As a basic principle, the Western society allows people to join their forces to pursue their legitimate interests. This includes entities such as businesses, political parties, religious communities, and labor unions. (The Universal Declaration of Human Rights even mentions the right to form unions explicitly.)

Because freedom of association is a fundamental right, we do not want to restrict it unless the consequences to the society are too severe. And when we do restrict it, we want to make the laws specific enough to avoid weird interpretations that twist them well beyond their original intent. Antitrust laws arose when businesses abused their power to the detriment of the market and the society. When labor unions abused their power, other laws were written. Because unions are not businesses, it made sense to legislate this specific situation separately.

2

As discussed in some comments, the question is slightly unclear.
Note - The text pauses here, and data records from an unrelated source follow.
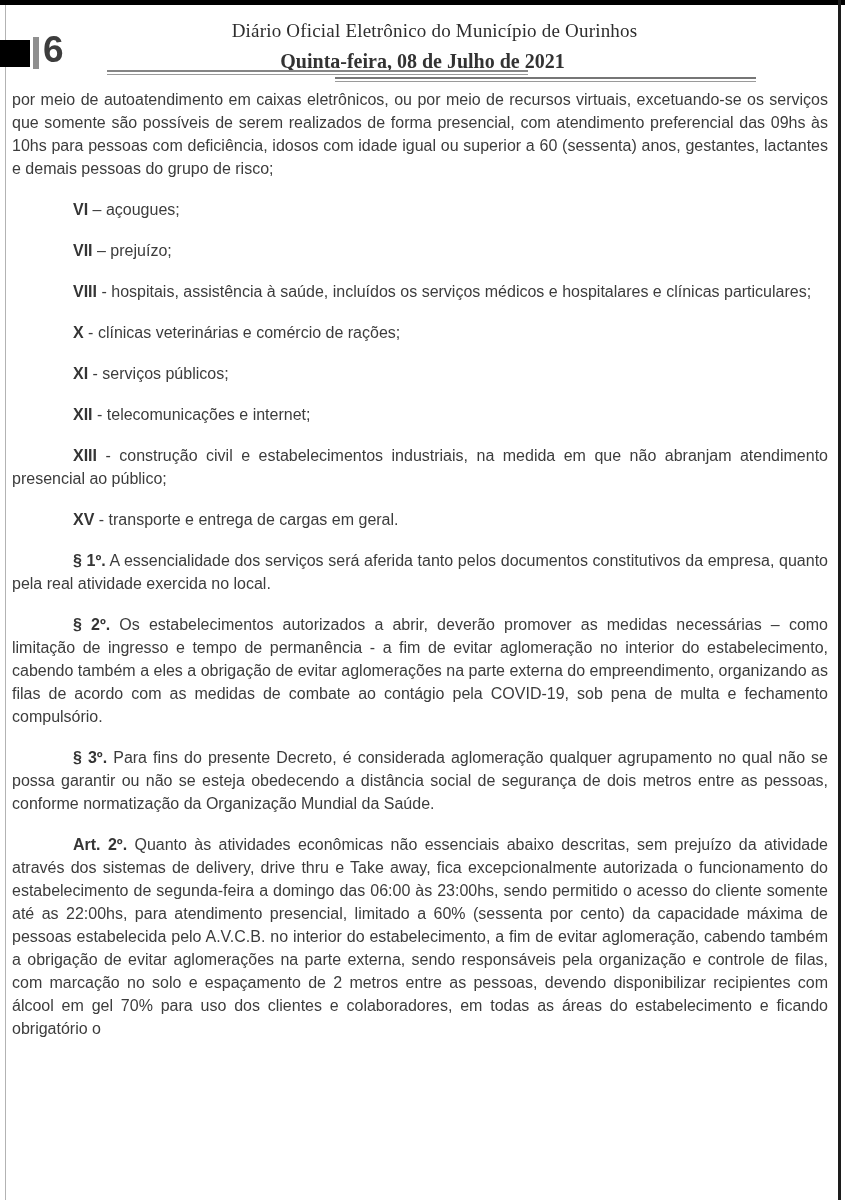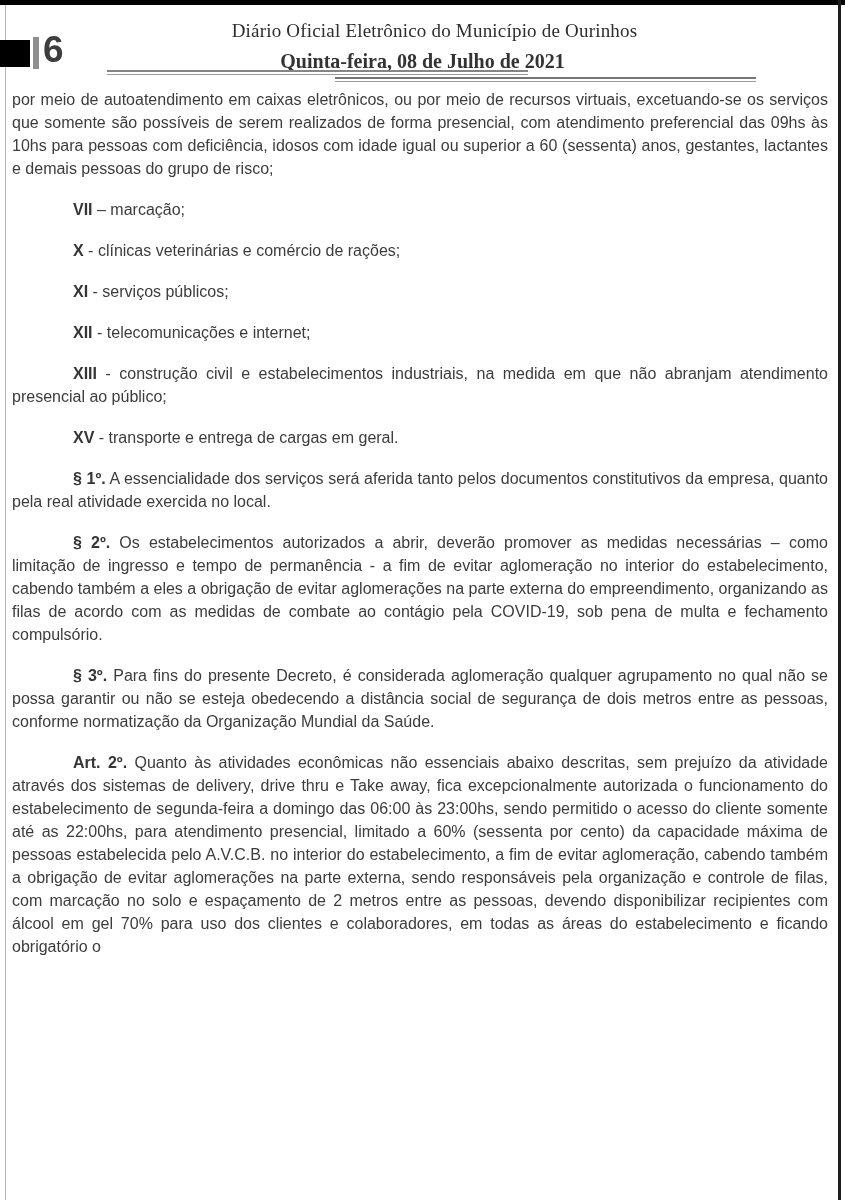"VI – açougues;" p { html: none -> <p><b>VI</b><span> – açougues;</span></p> }
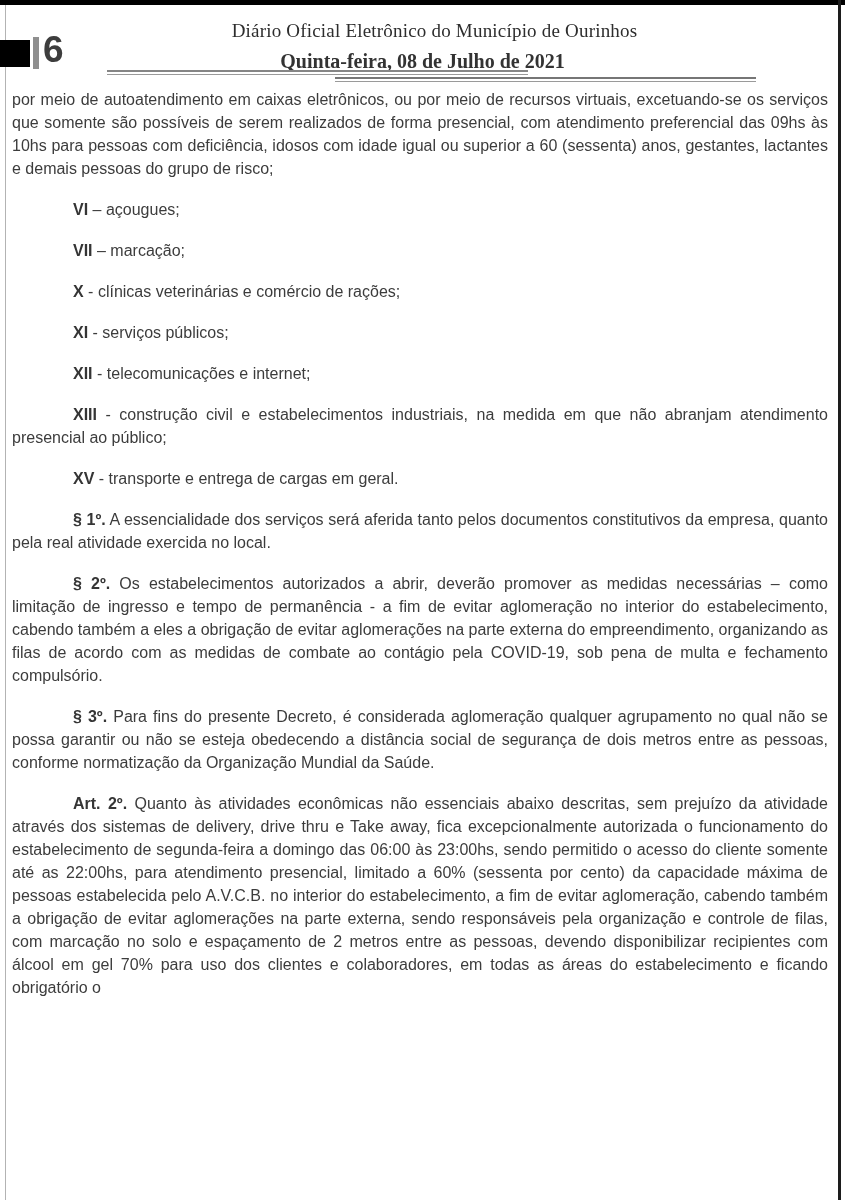"– marcação;" span { text: marcação -> prejuízo }
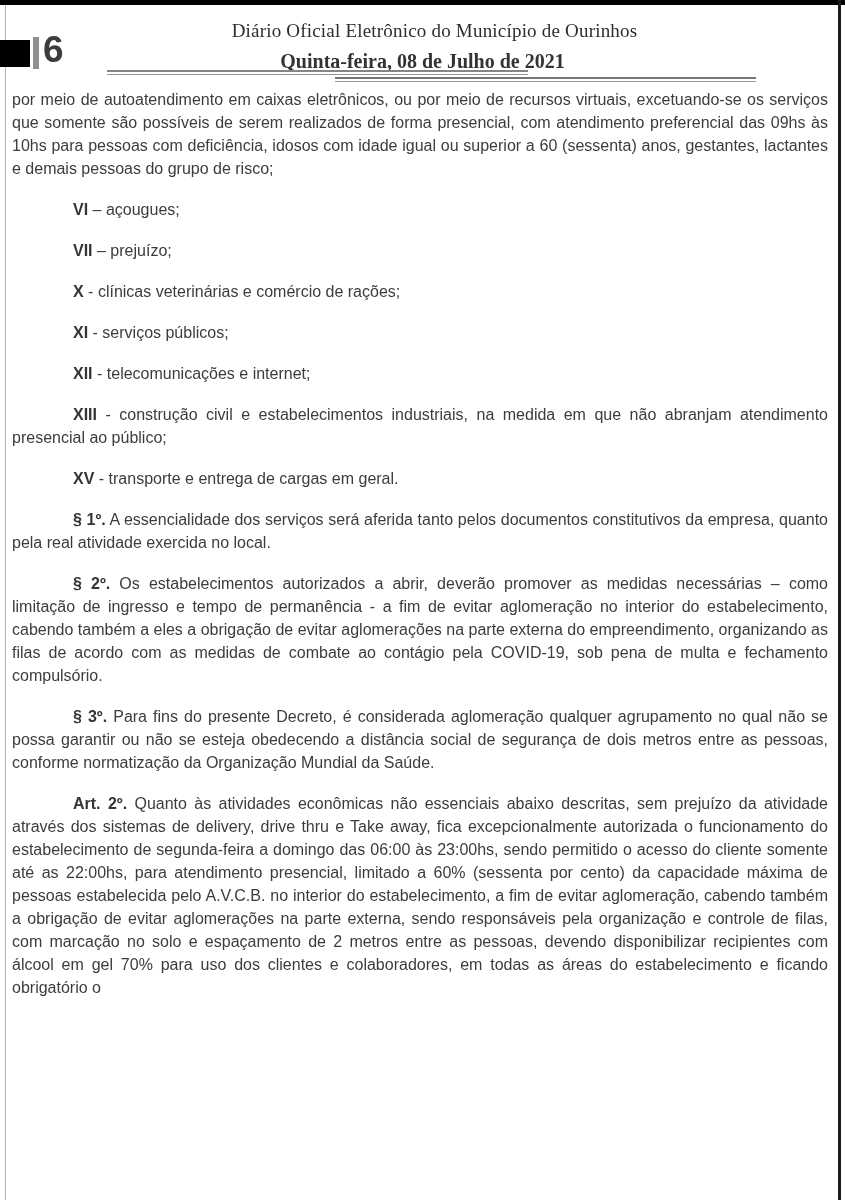"VIII - hospitais, assistência à" p { html: none -> <p><b>VIII</b><span> - hospitais, assistência à saúde, incluídos os serviços médicos e hospitalares e clínicas particulares;</span></p> }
One reading of it is that it's asking to list laws that exempt unions from anti-trust provisions. On another reading of it, the question is asking for an explanation why such [law] exemptions were made for unions. Below I try to answer the latter from the viewpoint of some economics theory.

It is a/the [US] right wing view to describe unions as a labor cartel. E.g. heritage.org says something like that:

Unions function as labor cartels, restricting the number of workers in a company or industry to drive up the remaining workers' wages.

So it's probably something like that that motivated the question.

The top-voted answer claims that labor market don't exist. That's an extremely Marxist viewpoint actually. (So I guess we've got a battle of the extreme viewpoints here.) A more reasonable/centrist point that is that perfect or free labor markets seldom exist, due monopsony-kind-of power that companies often have. For instance, we can read in an OECD paper:

The academic literature has focused on two broad classes of bargaining strategies. In the so-called “right-to-manage” model (Leontief, 1946), unions bargain exclusively over wages, leading to lower employment relative to the perfect competition benchmark. Union members, usually referred to as “insiders” in this literature, are viewed as gaining at the cost of “outsiders”, unemployed individuals or individuals in vulnerable jobs not covered by collective bargaining (Lindbeck and Snower, 1986). The cause of the presumed inefficiency is that employment is not accounted for in the negotiations. This could have the additional downside of reducing the resilience of the labour market against adverse macroeconomic shocks.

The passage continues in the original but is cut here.